Task to carry out: The lines below from the one with "[369,131,387,143] i.e. ->" up to and including the one with "(611, 546) none -> (619, 269) //" are what you should set down, exactly and without pictures.
(Information shown begins)
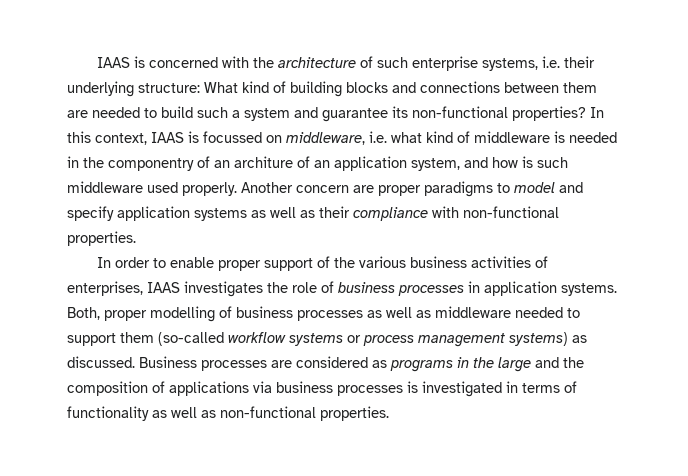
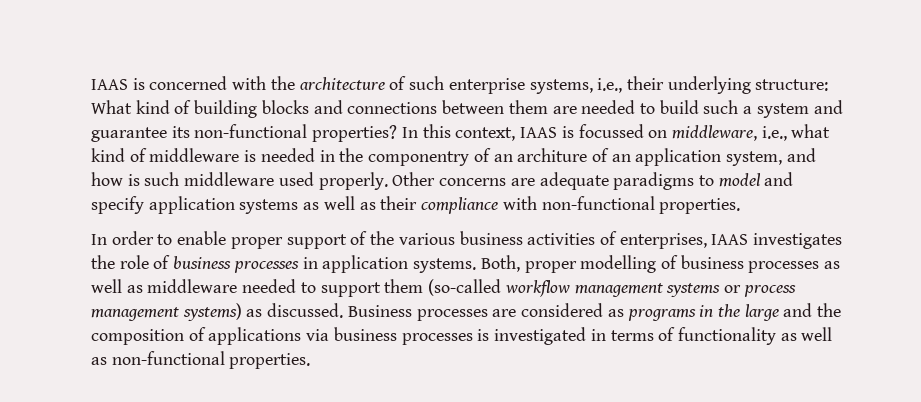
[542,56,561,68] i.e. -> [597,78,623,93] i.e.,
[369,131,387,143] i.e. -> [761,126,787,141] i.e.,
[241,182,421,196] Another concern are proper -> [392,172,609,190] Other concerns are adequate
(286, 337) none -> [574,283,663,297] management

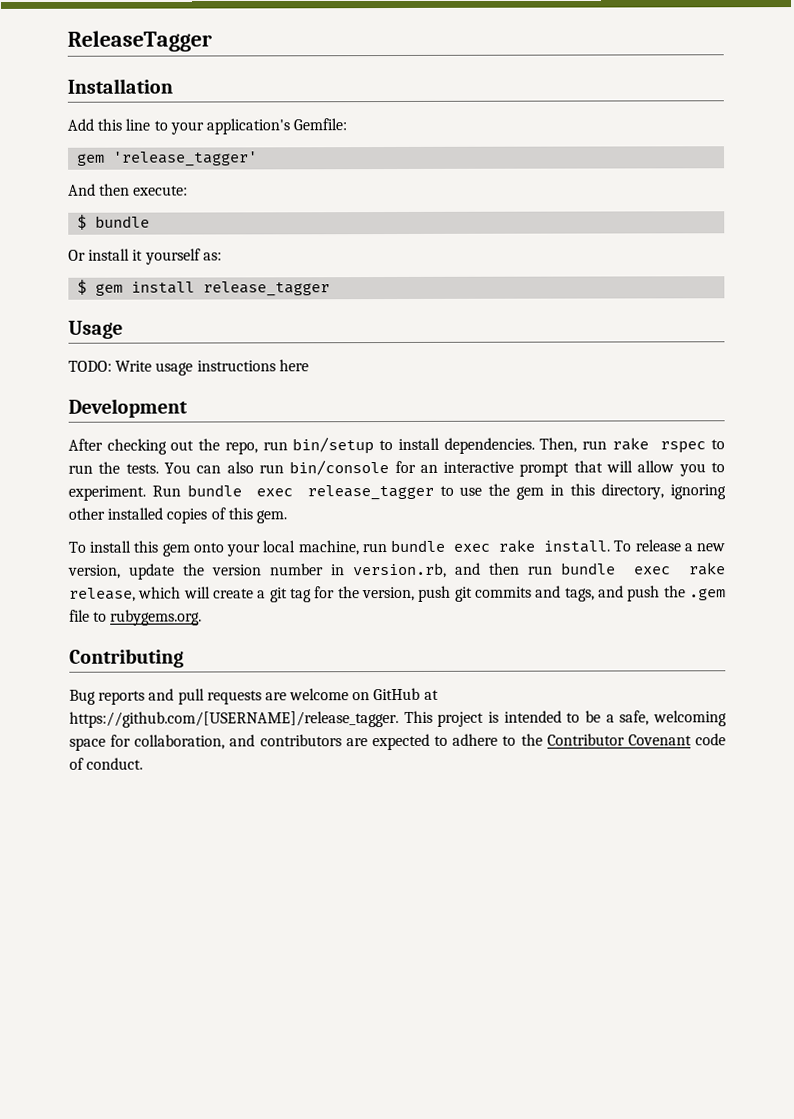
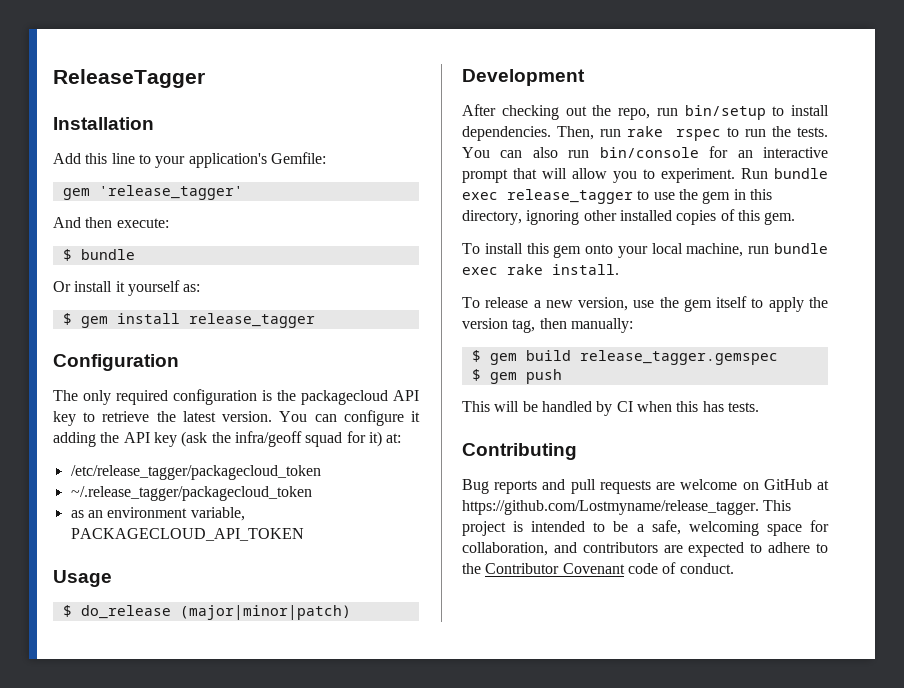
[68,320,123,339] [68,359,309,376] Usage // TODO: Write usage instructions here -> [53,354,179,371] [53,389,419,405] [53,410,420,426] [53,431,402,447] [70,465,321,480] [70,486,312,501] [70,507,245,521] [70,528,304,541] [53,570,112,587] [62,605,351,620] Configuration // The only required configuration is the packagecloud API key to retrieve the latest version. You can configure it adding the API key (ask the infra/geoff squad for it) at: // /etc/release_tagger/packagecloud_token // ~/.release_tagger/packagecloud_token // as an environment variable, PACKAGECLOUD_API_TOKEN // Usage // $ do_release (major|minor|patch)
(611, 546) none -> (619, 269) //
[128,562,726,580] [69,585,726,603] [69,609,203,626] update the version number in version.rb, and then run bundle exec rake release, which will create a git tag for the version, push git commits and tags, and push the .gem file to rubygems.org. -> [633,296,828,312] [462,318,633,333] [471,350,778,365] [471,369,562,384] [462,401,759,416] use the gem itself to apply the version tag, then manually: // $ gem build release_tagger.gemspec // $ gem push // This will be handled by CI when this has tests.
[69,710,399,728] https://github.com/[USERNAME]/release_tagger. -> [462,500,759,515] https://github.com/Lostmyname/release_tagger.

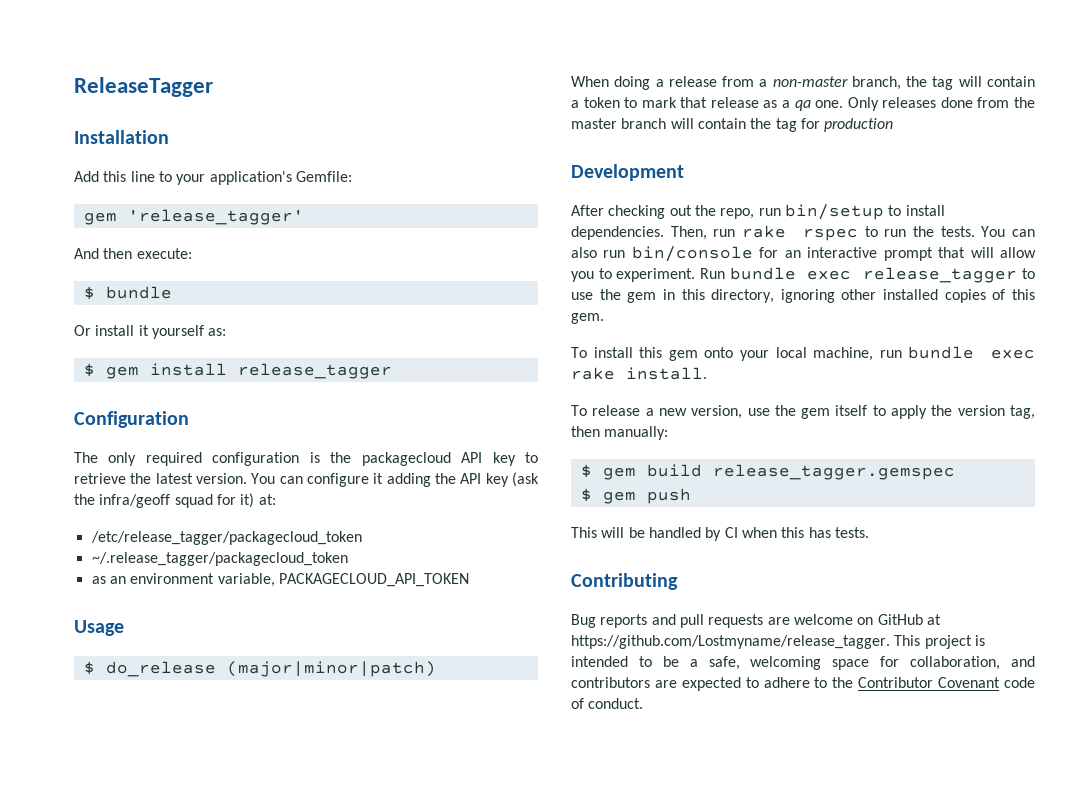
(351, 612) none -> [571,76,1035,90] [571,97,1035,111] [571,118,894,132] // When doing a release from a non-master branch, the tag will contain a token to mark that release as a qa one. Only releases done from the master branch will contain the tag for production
(Information shown ends)
Exercise response:
[369,131,387,143] i.e. -> [761,126,787,141] i.e.,
[241,182,421,196] Another concern are proper -> [392,172,609,190] Other concerns are adequate
(286, 337) none -> [574,283,663,297] management

[68,320,123,339] [68,359,309,376] Usage // TODO: Write usage instructions here -> [53,354,179,371] [53,389,419,405] [53,410,420,426] [53,431,402,447] [70,465,321,480] [70,486,312,501] [70,507,245,521] [70,528,304,541] [53,570,112,587] [62,605,351,620] Configuration // The only required configuration is the packagecloud API key to retrieve the latest version. You can configure it adding the API key (ask the infra/geoff squad for it) at: // /etc/release_tagger/packagecloud_token // ~/.release_tagger/packagecloud_token // as an environment variable, PACKAGECLOUD_API_TOKEN // Usage // $ do_release (major|minor|patch)
(611, 546) none -> (619, 269) //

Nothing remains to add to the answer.